» Activity
Only the final stretch of the data is wanted: reproduce the line containing "Don't Be A Racist, Unisex" and each line after it, exactly.

### Supplied data

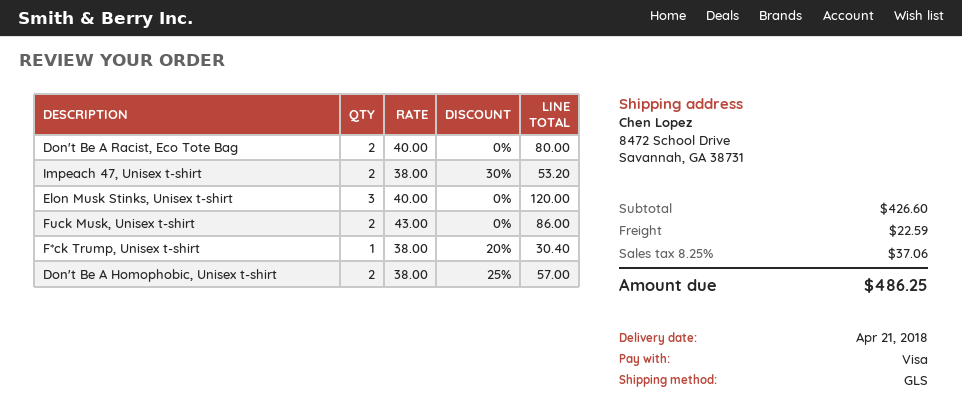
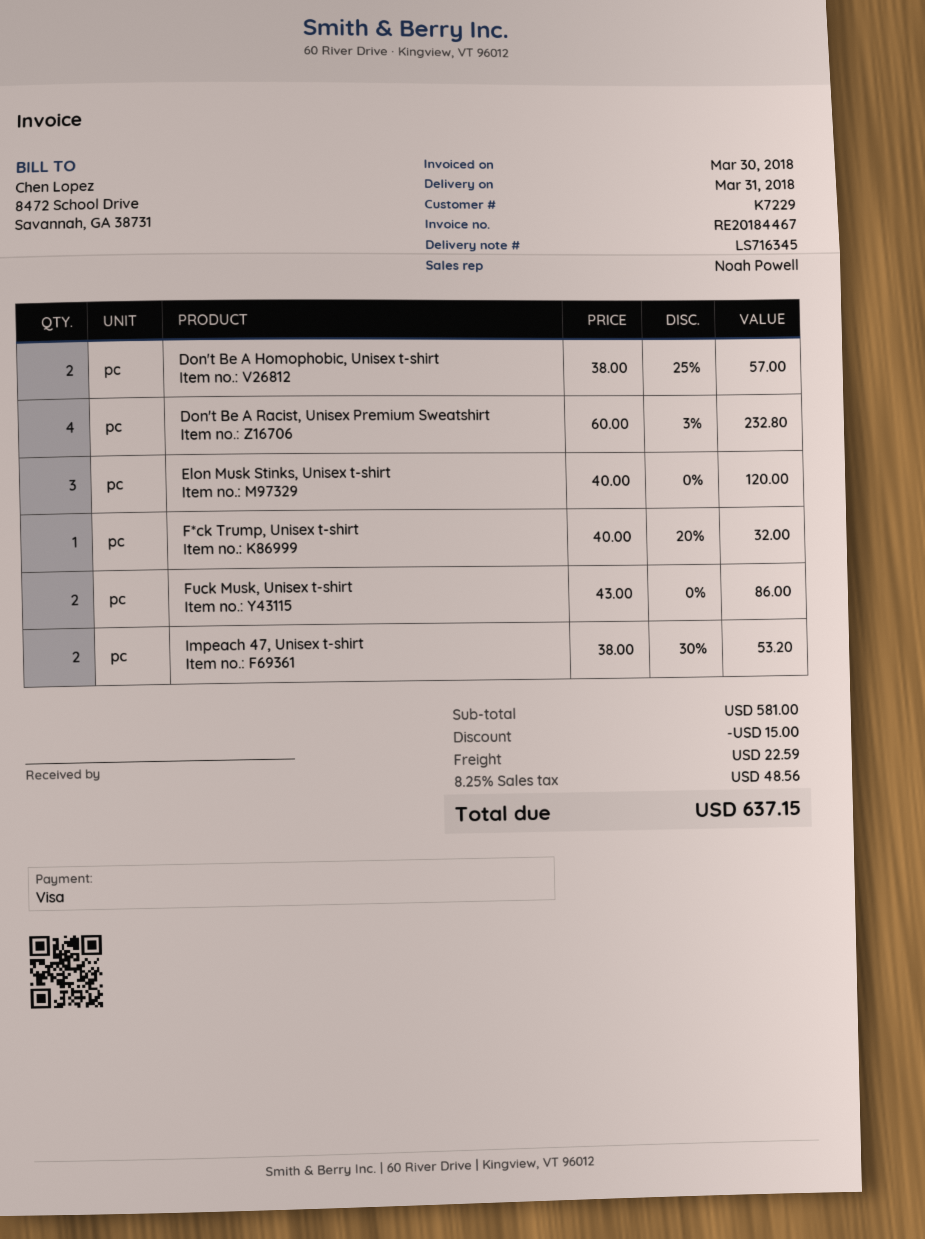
delivery date: 2018-04-21 -> 2018-03-31
Don't Be A Racist, Eco Tote Bag: 2 x 40.00 = 80.00 -> none
F*ck Trump, Unisex t-shirt: 1 x 38.00 - 20% = 30.40 -> 1 x 40.00 - 20% = 32.00
Don't Be A Racist, Unisex Premium Sweatshirt: none -> 4 x 60.00 - 3% = 232.80
subtotal: 426.60 -> 581.00
discount: none -> 15.00
tax: 8.25% = 37.06 -> 8.25% = 48.56
total: 486.25 -> 637.15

######

» Exercise response
Don't Be A Racist, Unisex Premium Sweatshirt: none -> 4 x 60.00 - 3% = 232.80
subtotal: 426.60 -> 581.00
discount: none -> 15.00
tax: 8.25% = 37.06 -> 8.25% = 48.56
total: 486.25 -> 637.15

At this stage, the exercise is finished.